Use the PLS calibration starter when spectra have quantitative target values.

When To Use It

Use PLS regression when each spectrum has one or more quantitative reference values: concentration, property value, blend ratio, moisture, octane, or another lab-measured target. The template is appropriate for FTIR, NIR, Raman, or UV-VIS calibration when spectra and reference values can be aligned by sample.

Good starting data:

  • spectra with a consistent axis
  • numeric target values with units
  • sample IDs that can be used to verify target alignment
  • a validation design that respects replicates, batches, time order, or sample groups

End-to-End Workflow

flowchart LR
    A[My Dataset + target] --> B[Preprocess]
    B --> C[Train/test or CV split]
    C --> D[PLS regression]
    D --> E[Predicted vs measured]
    D --> F[VIP and coefficients]
    D --> G[Metrics and model artifact]
  1. Import spectra and target values, then verify that sample IDs and row order agree.
  2. Inspect the data matrix before training. Confirm axis units, target units, and sample count.
  3. Run the starter model with conservative component settings.
  4. Review validation metrics and predicted-vs-measured plots before looking at interpretation plots.
  5. Use VIP scores, regression coefficients, and residual patterns to decide whether the model is chemically plausible.
  6. Save a model artifact only after validation design, preprocessing, and target alignment are defensible.

What It Does

  • loads a spectra-plus-target dataset
  • preprocesses or scales as configured
  • trains a PLS regression model
  • reports holdout or cross-validation metrics
  • exposes interpretation outputs such as VIP scores and coefficients

What to Inspect

  • Predicted vs measured: look for slope bias, curvature, clusters by batch, and high-leverage samples.
  • RMSEP/RMSECV, R2, bias, SEP: read metrics in the context of the target units and intended decision threshold.
  • VIP scores: identify spectral regions that influence the model. VIP is a guide, not a chemical assignment.
  • Regression coefficients: check whether sign and shape agree with expected chemistry.
  • Residuals: inspect whether errors concentrate by class, concentration range, instrument, or acquisition day.

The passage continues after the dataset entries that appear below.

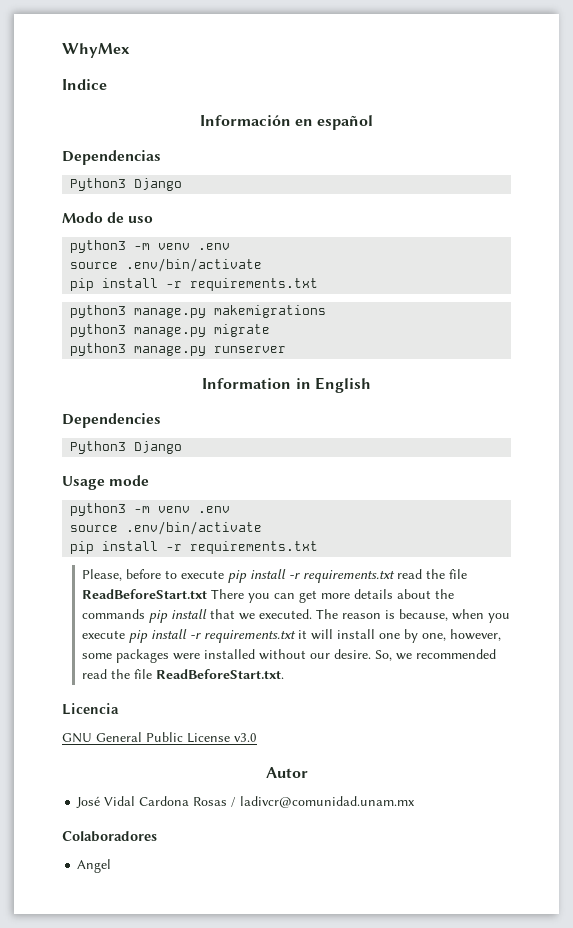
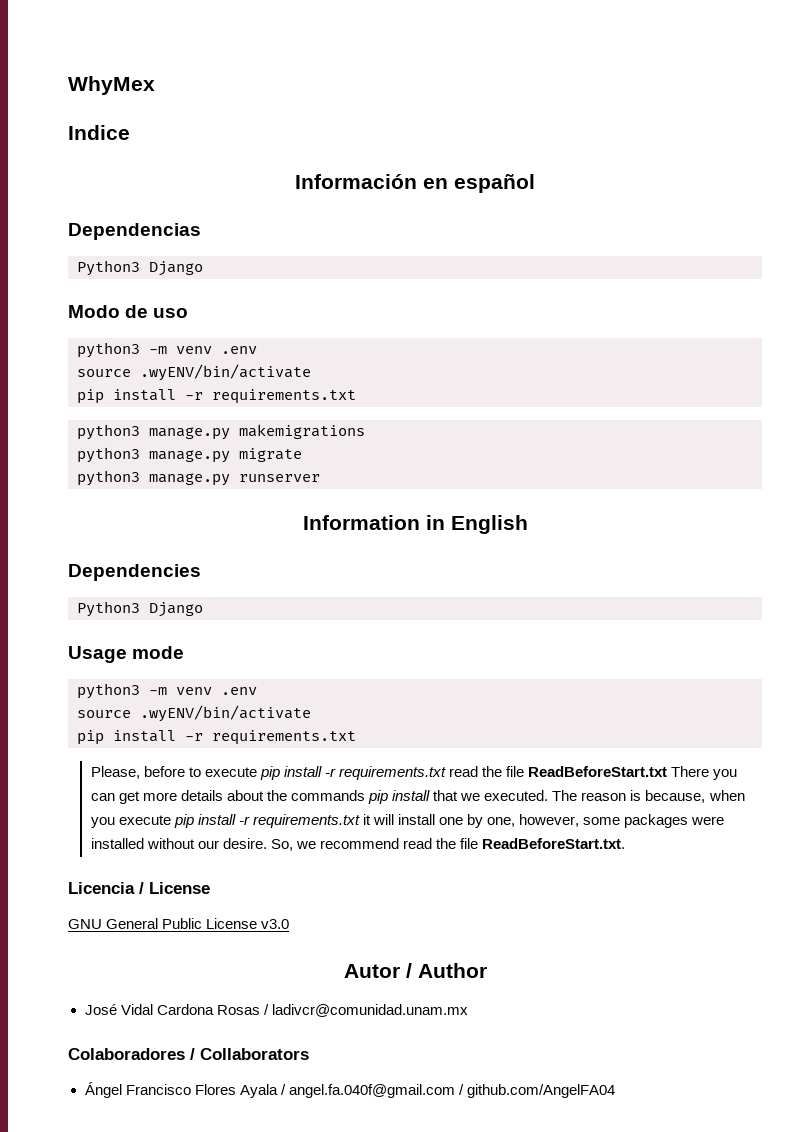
  Modo de uso
  python3 -m venv .env
- source .env/bin/activate
+ source .wyENV/bin/activate
  Usage mode
  python3 -m venv .env
- source .env/bin/activate
+ source .wyENV/bin/activate
- So, we recommended read the file ReadBeforeStart.txt.
+ So, we recommend read the file ReadBeforeStart.txt.
- Licencia
+ Licencia / License
- Autor
+ Autor / Author
- Colaboradores
- Angel
+ Colaboradores / Collaborators
+ Ángel Francisco Flores Ayala / angel.fa.040f@gmail.com / github.com/AngelFA04

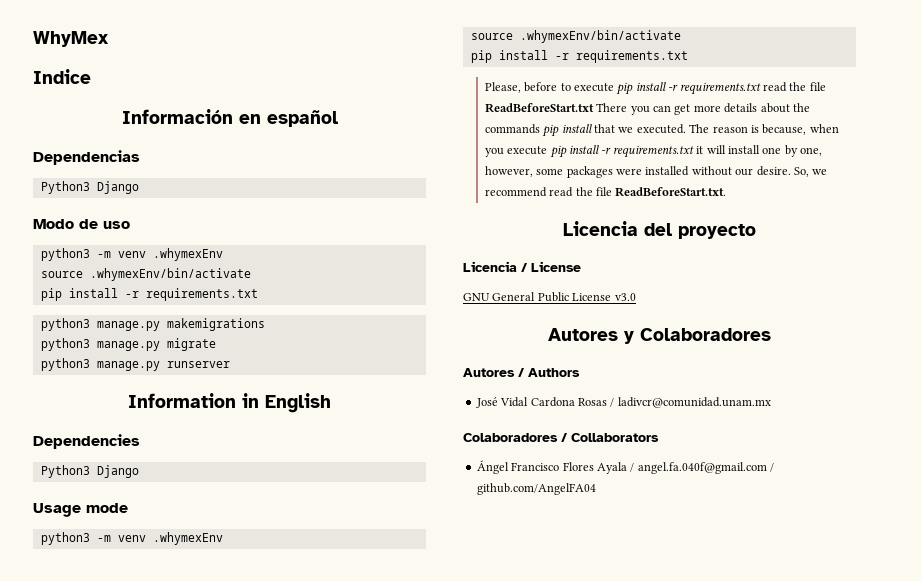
  Modo de uso
- python3 -m venv .env
- source .wyENV/bin/activate
+ python3 -m venv .whymexEnv
+ source .whymexEnv/bin/activate
  Usage mode
- python3 -m venv .env
- source .wyENV/bin/activate
+ python3 -m venv .whymexEnv
+ source .whymexEnv/bin/activate
+ Licencia del proyecto
- Autor / Author
+ Autores y Colaboradores
+ Autores / Authors

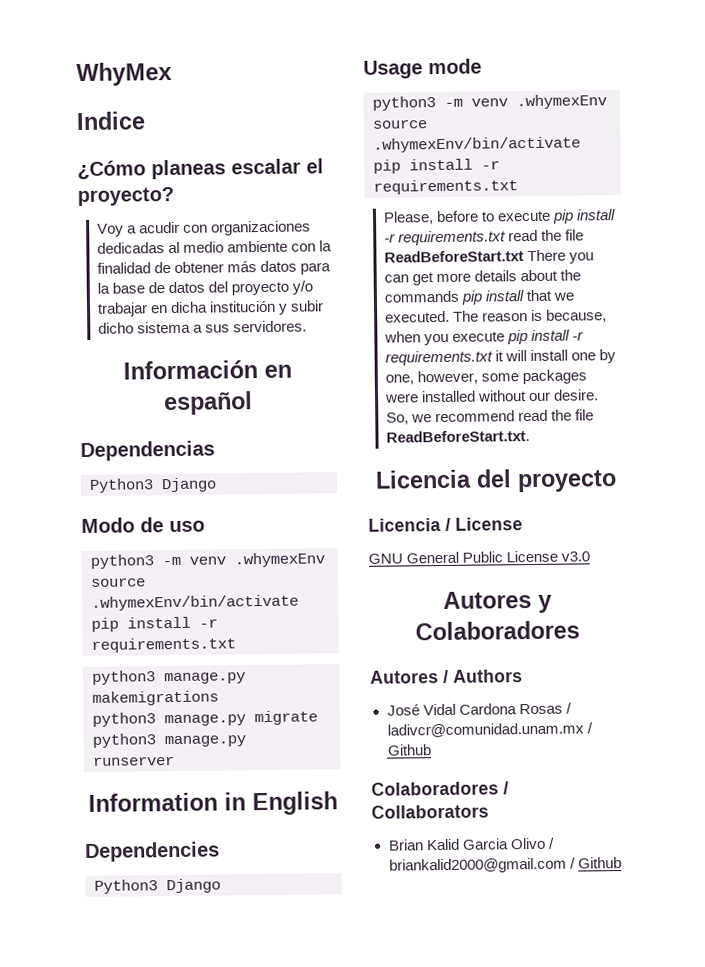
+ ¿Cómo planeas escalar el proyecto?
+ Voy a acudir con organizaciones dedicadas al medio ambiente con la finalidad de obtener más datos para la base de datos del proyecto y/o trabajar en dicha institución y subir dicho sistema a sus servidores.
- José Vidal Cardona Rosas / ladivcr@comunidad.unam.mx
+ José Vidal Cardona Rosas / ladivcr@comunidad.unam.mx / Github
- Ángel Francisco Flores Ayala / angel.fa.040f@gmail.com / github.com/AngelFA04
+ Brian Kalid Garcia Olivo / briankalid2000@gmail.com / Github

Before Trusting the Metric

Confirm target alignment, sample IDs, replicate grouping, and units. A calibration model can look good for the wrong reason if spectra and reference values are mismatched.

Also check:

  • cross-validation folds do not split true replicates across train and test by accident
  • preprocessing is fit only from training data when the model is intended for prediction
  • the target range in validation covers the intended use range
  • selected spectral regions correspond to real spectral information, not leakage or metadata artifacts

Next Step

If the model is plausible, export the report and save the model artifact. If the model is not plausible, return to PCA, inspect outliers and batches, revise preprocessing, or improve the calibration set before adding more modeling complexity.